Ports, Sockets & Kubernetes Services
You deploy a new version of your API. It crashes on startup with:
Error: listen EADDRINUSE: address already in use :::8080. You check — the old pod is terminated. Nothing else is on port 8080. So why is it "already in use"?The answer involves understanding what a port really is, what a socket really is, and why the kernel treats them as it does. Once you understand these fundamentals, every Kubernetes Service configuration — ClusterIP, NodePort, LoadBalancer — will click into place, because they all map to real TCP connections and real port allocations underneath.

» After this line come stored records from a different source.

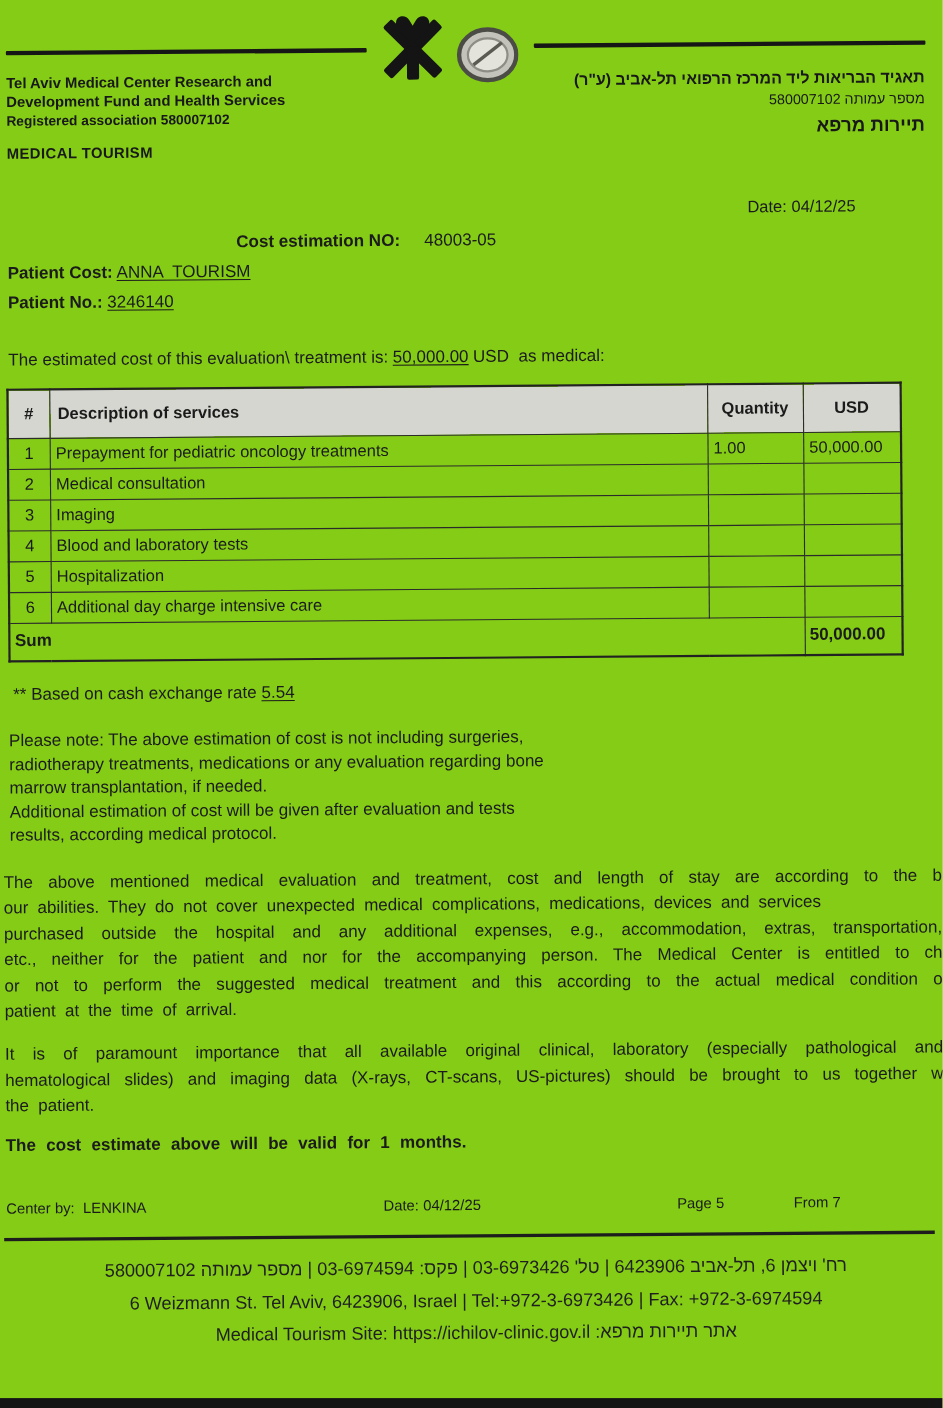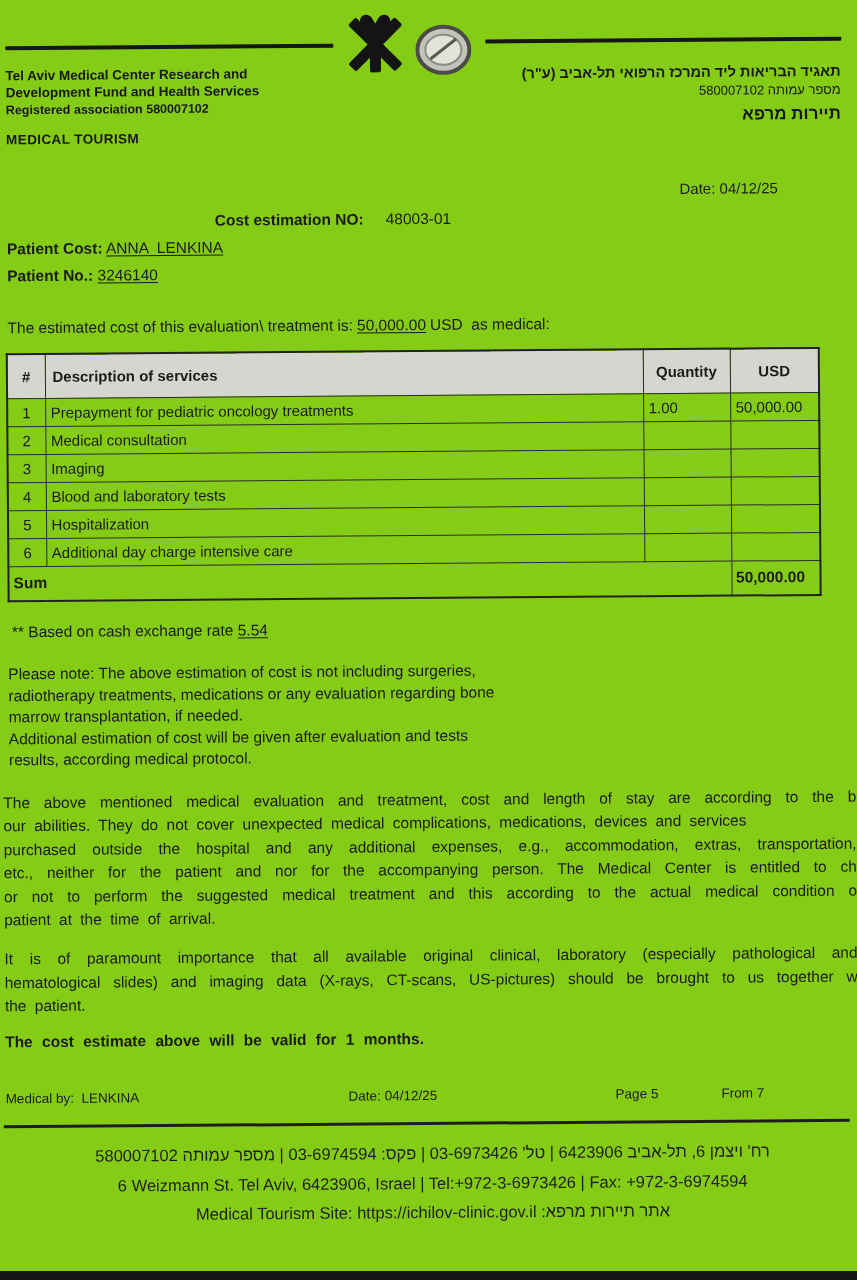--- a/index.html
+++ b/index.html
@@ -146,7 +146,7 @@
     <div class="abs date-line"><span>Date:</span> <span>04/12/25</span></div>
 
     <div class="abs est-line">
-      <span class="lbl">Cost estimation NO:</span><span class="val">48003-01</span>
+      <span class="lbl">Cost estimation NO:</span><span class="val">48003-05</span>
     </div>
 
     <div class="abs pat pat-name">

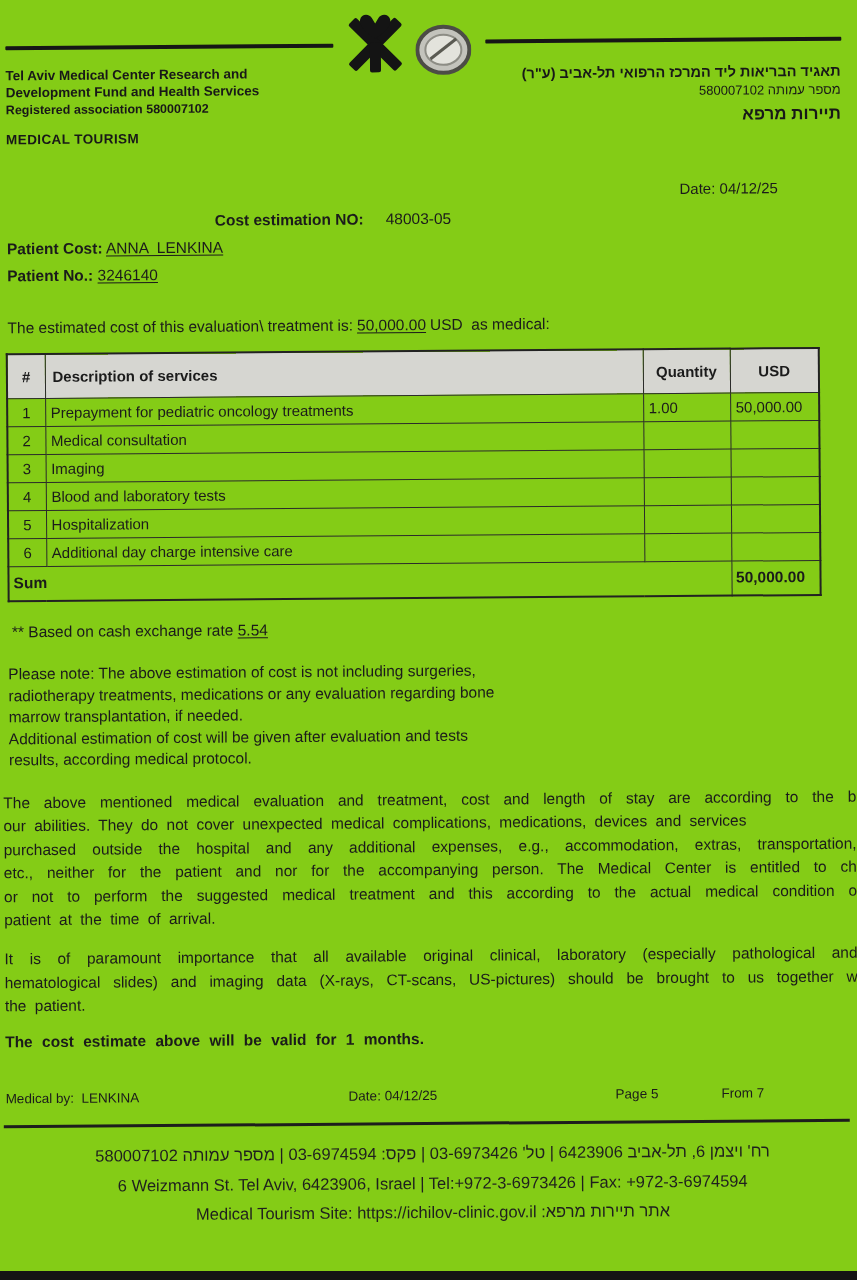--- a/index.html
+++ b/index.html
@@ -151,7 +151,7 @@
 
     <div class="abs pat pat-name">
       <span class="lbl">Patient Cost:</span>
-      <span class="u pre">ANNA  LENKINA</span>
+      <span class="u pre">ANNA  TOURISM</span>
     </div>
     <div class="abs pat pat-no">
       <span class="lbl">Patient No.:</span>

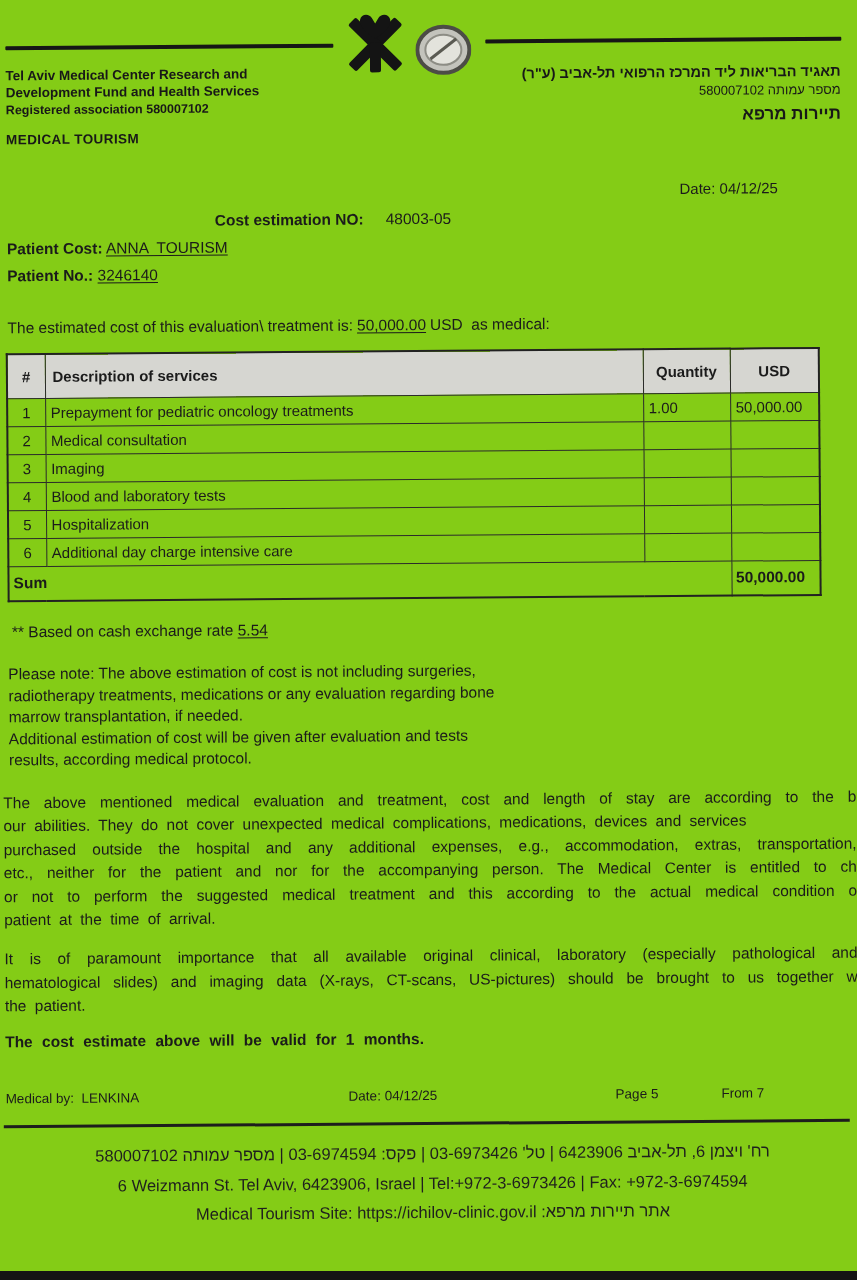--- a/index.html
+++ b/index.html
@@ -253,7 +253,7 @@
 
     <div class="abs validity">The cost estimate above will be valid for 1 months.</div>
 
-    <div class="abs print-row pb"><span>Medical by:</span>&nbsp; <span>LENKINA</span></div>
+    <div class="abs print-row pb"><span>Center by:</span>&nbsp; <span>LENKINA</span></div>
     <div class="abs print-row pd"><span>Date:</span> <span>04/12/25</span></div>
     <div class="abs print-row pg">Page 5</div>
     <div class="abs print-row pf">From 7</div>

Part 1: Ports — The 16-Bit Address Space
An IP address gets you to a machine. A port gets you to a specific process on that machine. Ports are 16-bit unsigned integers, giving a range of 0 to 65,535.
Port Ranges
| Range | Name | Description | Examples |
|---|---|---|---|
| 0-1023 | Well-known | Reserved for standard services, require root to bind | 22 (SSH), 53 (DNS), 80 (HTTP), 443 (HTTPS) |
| 1024-49151 | Registered | Assigned by IANA but do not require root | 3306 (MySQL), 5432 (PostgreSQL), 6379 (Redis), 8080 (alt HTTP) |
| 49152-65535 | Ephemeral (dynamic) | Used by the OS for outgoing connections | Client-side source ports |
# See the configured ephemeral port range on Linux
sysctl net.ipv4.ip_local_port_range
# net.ipv4.ip_local_port_range = 32768 60999
# (Linux default: 32768-60999, giving 28,232 ephemeral ports)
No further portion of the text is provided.